> _Task to carry out_
Identify every line in the records below that contains the word "subtotal", and reproduce each one.

> _Records for the task_
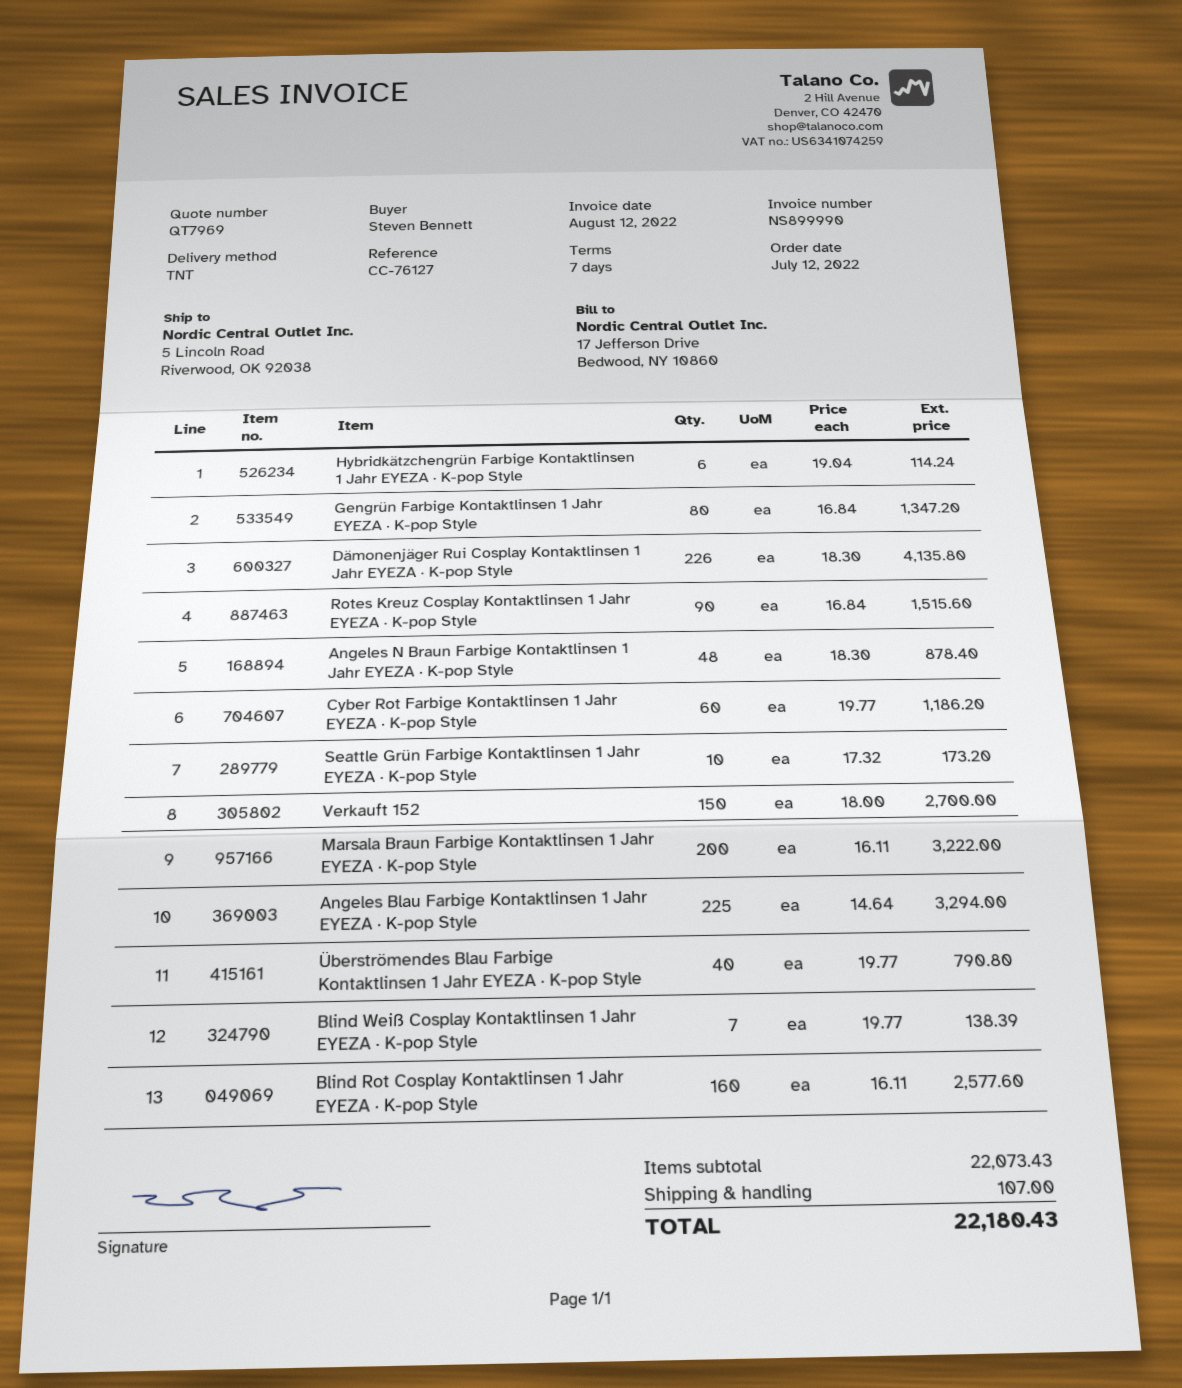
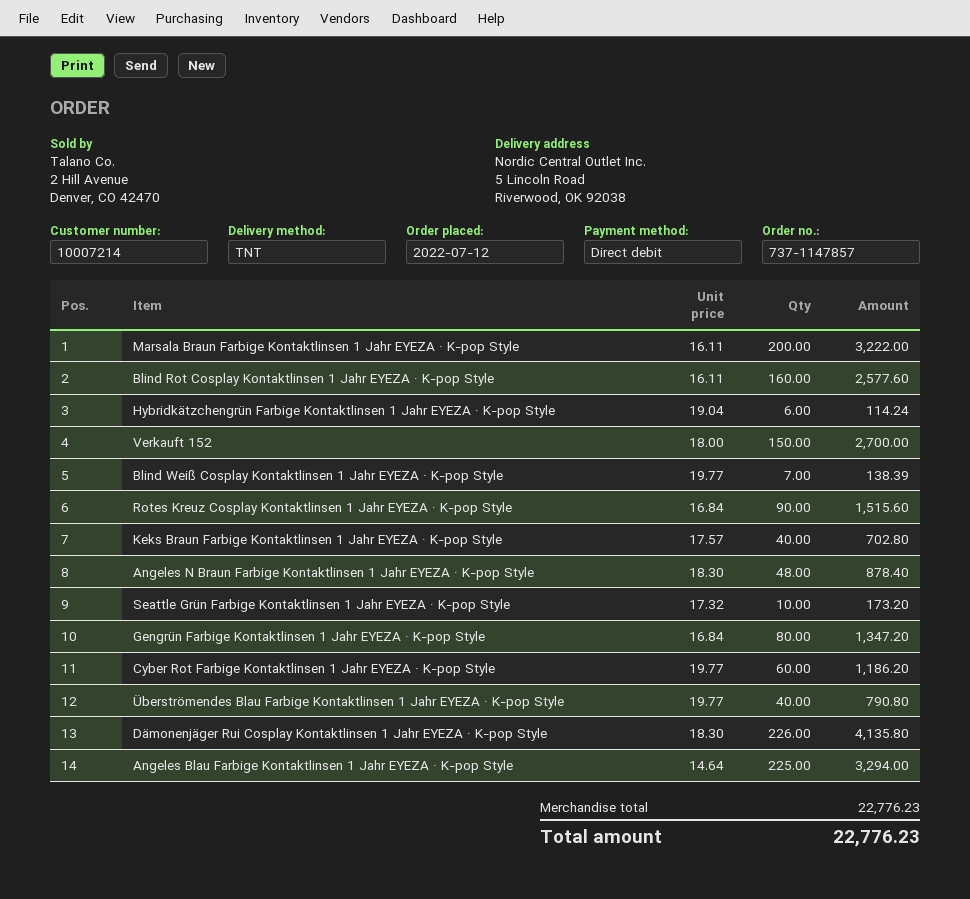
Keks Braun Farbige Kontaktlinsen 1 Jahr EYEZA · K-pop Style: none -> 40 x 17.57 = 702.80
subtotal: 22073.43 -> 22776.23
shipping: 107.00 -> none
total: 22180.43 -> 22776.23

* * *

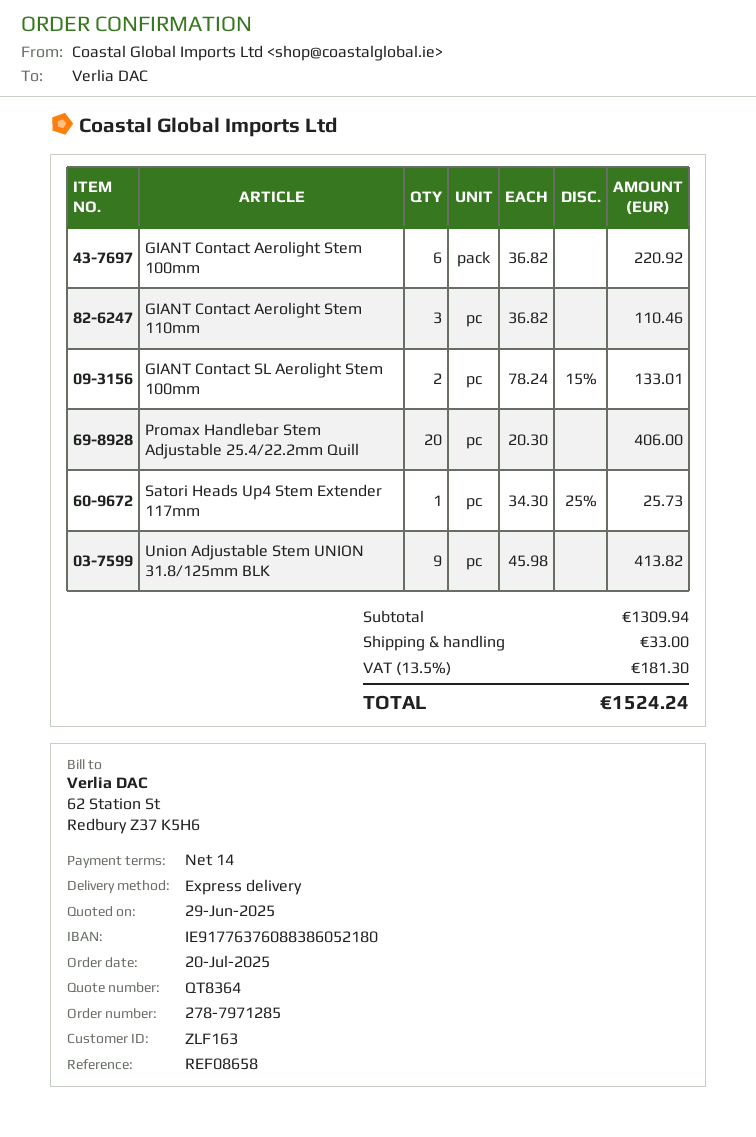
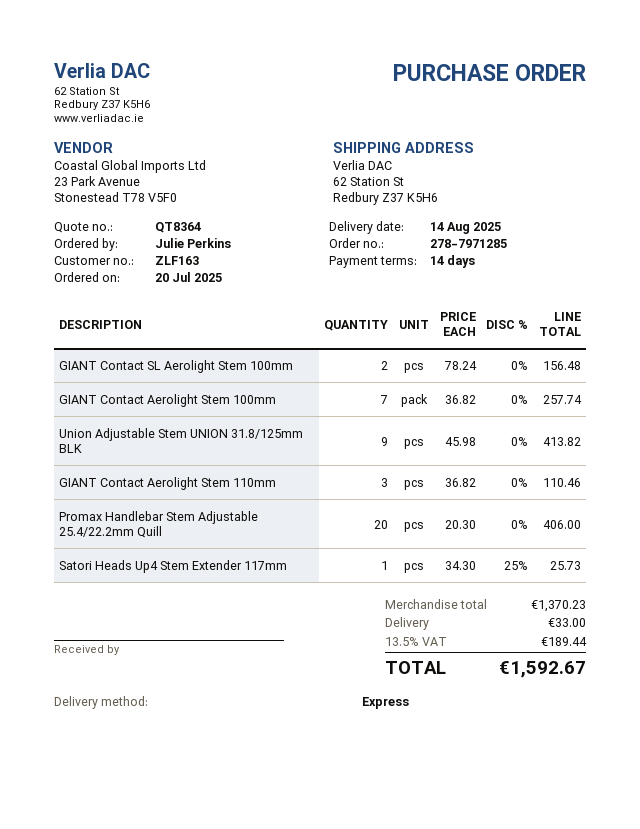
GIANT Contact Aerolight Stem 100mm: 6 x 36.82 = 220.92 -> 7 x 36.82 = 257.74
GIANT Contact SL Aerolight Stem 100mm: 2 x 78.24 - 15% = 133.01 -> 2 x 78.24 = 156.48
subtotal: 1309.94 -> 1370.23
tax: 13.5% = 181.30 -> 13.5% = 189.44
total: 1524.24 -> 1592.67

> _Reply to the exercise_
subtotal: 22073.43 -> 22776.23
subtotal: 1309.94 -> 1370.23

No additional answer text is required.